■ EXERCISE DESCRIPTION ■
Make an exact copy of all the entries shown below.

□ □ □ □

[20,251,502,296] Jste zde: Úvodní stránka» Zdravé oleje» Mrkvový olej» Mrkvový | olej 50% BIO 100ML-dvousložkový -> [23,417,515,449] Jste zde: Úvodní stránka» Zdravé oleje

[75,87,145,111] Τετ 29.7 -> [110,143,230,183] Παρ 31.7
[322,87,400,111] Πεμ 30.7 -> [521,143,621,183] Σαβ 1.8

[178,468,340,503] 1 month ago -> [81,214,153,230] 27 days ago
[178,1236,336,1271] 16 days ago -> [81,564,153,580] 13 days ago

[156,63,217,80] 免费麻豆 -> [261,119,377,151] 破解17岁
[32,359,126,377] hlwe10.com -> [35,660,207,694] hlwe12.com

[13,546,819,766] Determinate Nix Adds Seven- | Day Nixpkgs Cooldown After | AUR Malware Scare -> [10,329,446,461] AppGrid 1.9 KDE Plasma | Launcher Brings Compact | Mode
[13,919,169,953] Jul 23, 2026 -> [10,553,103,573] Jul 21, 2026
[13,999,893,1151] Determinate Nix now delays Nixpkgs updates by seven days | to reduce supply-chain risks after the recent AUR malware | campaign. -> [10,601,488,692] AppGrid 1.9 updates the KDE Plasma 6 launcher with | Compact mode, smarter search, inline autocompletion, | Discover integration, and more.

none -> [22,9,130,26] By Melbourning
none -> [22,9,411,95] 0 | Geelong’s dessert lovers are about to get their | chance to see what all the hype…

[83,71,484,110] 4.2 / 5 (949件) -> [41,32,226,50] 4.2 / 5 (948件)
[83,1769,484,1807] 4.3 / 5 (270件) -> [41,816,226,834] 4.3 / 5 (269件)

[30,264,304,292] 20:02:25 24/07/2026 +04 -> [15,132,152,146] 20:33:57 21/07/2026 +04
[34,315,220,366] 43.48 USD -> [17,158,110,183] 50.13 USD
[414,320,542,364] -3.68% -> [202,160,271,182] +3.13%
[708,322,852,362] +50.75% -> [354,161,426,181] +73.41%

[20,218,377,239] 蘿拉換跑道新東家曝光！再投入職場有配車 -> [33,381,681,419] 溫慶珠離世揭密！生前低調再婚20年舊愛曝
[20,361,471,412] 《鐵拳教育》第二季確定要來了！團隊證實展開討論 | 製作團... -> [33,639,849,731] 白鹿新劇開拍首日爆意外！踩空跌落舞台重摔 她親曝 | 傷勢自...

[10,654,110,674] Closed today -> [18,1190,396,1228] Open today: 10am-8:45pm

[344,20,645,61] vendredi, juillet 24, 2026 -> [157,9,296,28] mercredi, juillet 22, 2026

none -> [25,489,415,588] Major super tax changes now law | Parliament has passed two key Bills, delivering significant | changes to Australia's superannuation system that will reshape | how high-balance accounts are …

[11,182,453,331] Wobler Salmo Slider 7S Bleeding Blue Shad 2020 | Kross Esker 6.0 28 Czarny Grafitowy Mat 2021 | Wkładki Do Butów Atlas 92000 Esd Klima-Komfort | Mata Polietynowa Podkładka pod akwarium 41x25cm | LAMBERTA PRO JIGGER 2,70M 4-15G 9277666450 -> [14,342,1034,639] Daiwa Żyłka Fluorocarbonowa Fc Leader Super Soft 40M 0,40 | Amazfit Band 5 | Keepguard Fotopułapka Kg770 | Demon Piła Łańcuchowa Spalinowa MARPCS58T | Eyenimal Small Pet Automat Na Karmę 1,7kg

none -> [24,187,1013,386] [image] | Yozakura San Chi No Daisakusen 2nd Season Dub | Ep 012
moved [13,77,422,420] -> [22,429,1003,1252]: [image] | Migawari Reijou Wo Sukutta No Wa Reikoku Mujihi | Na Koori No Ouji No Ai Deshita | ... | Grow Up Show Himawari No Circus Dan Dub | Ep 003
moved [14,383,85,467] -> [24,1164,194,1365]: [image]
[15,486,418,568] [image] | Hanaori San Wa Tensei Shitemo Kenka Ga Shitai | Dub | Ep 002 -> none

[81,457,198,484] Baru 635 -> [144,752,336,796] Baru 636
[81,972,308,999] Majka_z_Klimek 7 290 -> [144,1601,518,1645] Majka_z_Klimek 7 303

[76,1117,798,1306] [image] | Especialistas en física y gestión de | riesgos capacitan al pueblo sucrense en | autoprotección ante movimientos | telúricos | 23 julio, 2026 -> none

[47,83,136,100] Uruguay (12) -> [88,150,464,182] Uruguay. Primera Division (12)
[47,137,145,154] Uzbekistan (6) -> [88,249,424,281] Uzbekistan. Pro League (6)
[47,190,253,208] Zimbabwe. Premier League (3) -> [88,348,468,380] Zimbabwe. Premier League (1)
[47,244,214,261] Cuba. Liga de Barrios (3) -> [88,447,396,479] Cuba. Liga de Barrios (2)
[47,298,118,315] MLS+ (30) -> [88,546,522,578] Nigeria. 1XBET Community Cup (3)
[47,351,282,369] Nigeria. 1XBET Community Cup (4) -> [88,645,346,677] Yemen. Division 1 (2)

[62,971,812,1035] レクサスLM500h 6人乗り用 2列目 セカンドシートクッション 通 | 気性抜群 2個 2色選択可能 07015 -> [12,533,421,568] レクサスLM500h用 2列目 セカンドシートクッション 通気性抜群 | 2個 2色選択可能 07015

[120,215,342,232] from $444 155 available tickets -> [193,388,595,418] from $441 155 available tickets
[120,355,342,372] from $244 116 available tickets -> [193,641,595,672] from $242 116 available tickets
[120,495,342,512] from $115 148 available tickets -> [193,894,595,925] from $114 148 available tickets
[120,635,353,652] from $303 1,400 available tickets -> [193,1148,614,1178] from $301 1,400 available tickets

□ □ □ □

■ TASK RESPONSE ■
[20,251,502,296] Jste zde: Úvodní stránka» Zdravé oleje» Mrkvový olej» Mrkvový | olej 50% BIO 100ML-dvousložkový -> [23,417,515,449] Jste zde: Úvodní stránka» Zdravé oleje

[75,87,145,111] Τετ 29.7 -> [110,143,230,183] Παρ 31.7
[322,87,400,111] Πεμ 30.7 -> [521,143,621,183] Σαβ 1.8

[178,468,340,503] 1 month ago -> [81,214,153,230] 27 days ago
[178,1236,336,1271] 16 days ago -> [81,564,153,580] 13 days ago

[156,63,217,80] 免费麻豆 -> [261,119,377,151] 破解17岁
[32,359,126,377] hlwe10.com -> [35,660,207,694] hlwe12.com

[13,546,819,766] Determinate Nix Adds Seven- | Day Nixpkgs Cooldown After | AUR Malware Scare -> [10,329,446,461] AppGrid 1.9 KDE Plasma | Launcher Brings Compact | Mode
[13,919,169,953] Jul 23, 2026 -> [10,553,103,573] Jul 21, 2026
[13,999,893,1151] Determinate Nix now delays Nixpkgs updates by seven days | to reduce supply-chain risks after the recent AUR malware | campaign. -> [10,601,488,692] AppGrid 1.9 updates the KDE Plasma 6 launcher with | Compact mode, smarter search, inline autocompletion, | Discover integration, and more.

none -> [22,9,130,26] By Melbourning
none -> [22,9,411,95] 0 | Geelong’s dessert lovers are about to get their | chance to see what all the hype…

[83,71,484,110] 4.2 / 5 (949件) -> [41,32,226,50] 4.2 / 5 (948件)
[83,1769,484,1807] 4.3 / 5 (270件) -> [41,816,226,834] 4.3 / 5 (269件)

[30,264,304,292] 20:02:25 24/07/2026 +04 -> [15,132,152,146] 20:33:57 21/07/2026 +04
[34,315,220,366] 43.48 USD -> [17,158,110,183] 50.13 USD
[414,320,542,364] -3.68% -> [202,160,271,182] +3.13%
[708,322,852,362] +50.75% -> [354,161,426,181] +73.41%

[20,218,377,239] 蘿拉換跑道新東家曝光！再投入職場有配車 -> [33,381,681,419] 溫慶珠離世揭密！生前低調再婚20年舊愛曝
[20,361,471,412] 《鐵拳教育》第二季確定要來了！團隊證實展開討論 | 製作團... -> [33,639,849,731] 白鹿新劇開拍首日爆意外！踩空跌落舞台重摔 她親曝 | 傷勢自...

[10,654,110,674] Closed today -> [18,1190,396,1228] Open today: 10am-8:45pm

[344,20,645,61] vendredi, juillet 24, 2026 -> [157,9,296,28] mercredi, juillet 22, 2026

none -> [25,489,415,588] Major super tax changes now law | Parliament has passed two key Bills, delivering significant | changes to Australia's superannuation system that will reshape | how high-balance accounts are …

[11,182,453,331] Wobler Salmo Slider 7S Bleeding Blue Shad 2020 | Kross Esker 6.0 28 Czarny Grafitowy Mat 2021 | Wkładki Do Butów Atlas 92000 Esd Klima-Komfort | Mata Polietynowa Podkładka pod akwarium 41x25cm | LAMBERTA PRO JIGGER 2,70M 4-15G 9277666450 -> [14,342,1034,639] Daiwa Żyłka Fluorocarbonowa Fc Leader Super Soft 40M 0,40 | Amazfit Band 5 | Keepguard Fotopułapka Kg770 | Demon Piła Łańcuchowa Spalinowa MARPCS58T | Eyenimal Small Pet Automat Na Karmę 1,7kg

none -> [24,187,1013,386] [image] | Yozakura San Chi No Daisakusen 2nd Season Dub | Ep 012
moved [13,77,422,420] -> [22,429,1003,1252]: [image] | Migawari Reijou Wo Sukutta No Wa Reikoku Mujihi | Na Koori No Ouji No Ai Deshita | ... | Grow Up Show Himawari No Circus Dan Dub | Ep 003
moved [14,383,85,467] -> [24,1164,194,1365]: [image]
[15,486,418,568] [image] | Hanaori San Wa Tensei Shitemo Kenka Ga Shitai | Dub | Ep 002 -> none

[81,457,198,484] Baru 635 -> [144,752,336,796] Baru 636
[81,972,308,999] Majka_z_Klimek 7 290 -> [144,1601,518,1645] Majka_z_Klimek 7 303

[76,1117,798,1306] [image] | Especialistas en física y gestión de | riesgos capacitan al pueblo sucrense en | autoprotección ante movimientos | telúricos | 23 julio, 2026 -> none

[47,83,136,100] Uruguay (12) -> [88,150,464,182] Uruguay. Primera Division (12)
[47,137,145,154] Uzbekistan (6) -> [88,249,424,281] Uzbekistan. Pro League (6)
[47,190,253,208] Zimbabwe. Premier League (3) -> [88,348,468,380] Zimbabwe. Premier League (1)
[47,244,214,261] Cuba. Liga de Barrios (3) -> [88,447,396,479] Cuba. Liga de Barrios (2)
[47,298,118,315] MLS+ (30) -> [88,546,522,578] Nigeria. 1XBET Community Cup (3)
[47,351,282,369] Nigeria. 1XBET Community Cup (4) -> [88,645,346,677] Yemen. Division 1 (2)

[62,971,812,1035] レクサスLM500h 6人乗り用 2列目 セカンドシートクッション 通 | 気性抜群 2個 2色選択可能 07015 -> [12,533,421,568] レクサスLM500h用 2列目 セカンドシートクッション 通気性抜群 | 2個 2色選択可能 07015

[120,215,342,232] from $444 155 available tickets -> [193,388,595,418] from $441 155 available tickets
[120,355,342,372] from $244 116 available tickets -> [193,641,595,672] from $242 116 available tickets
[120,495,342,512] from $115 148 available tickets -> [193,894,595,925] from $114 148 available tickets
[120,635,353,652] from $303 1,400 available tickets -> [193,1148,614,1178] from $301 1,400 available tickets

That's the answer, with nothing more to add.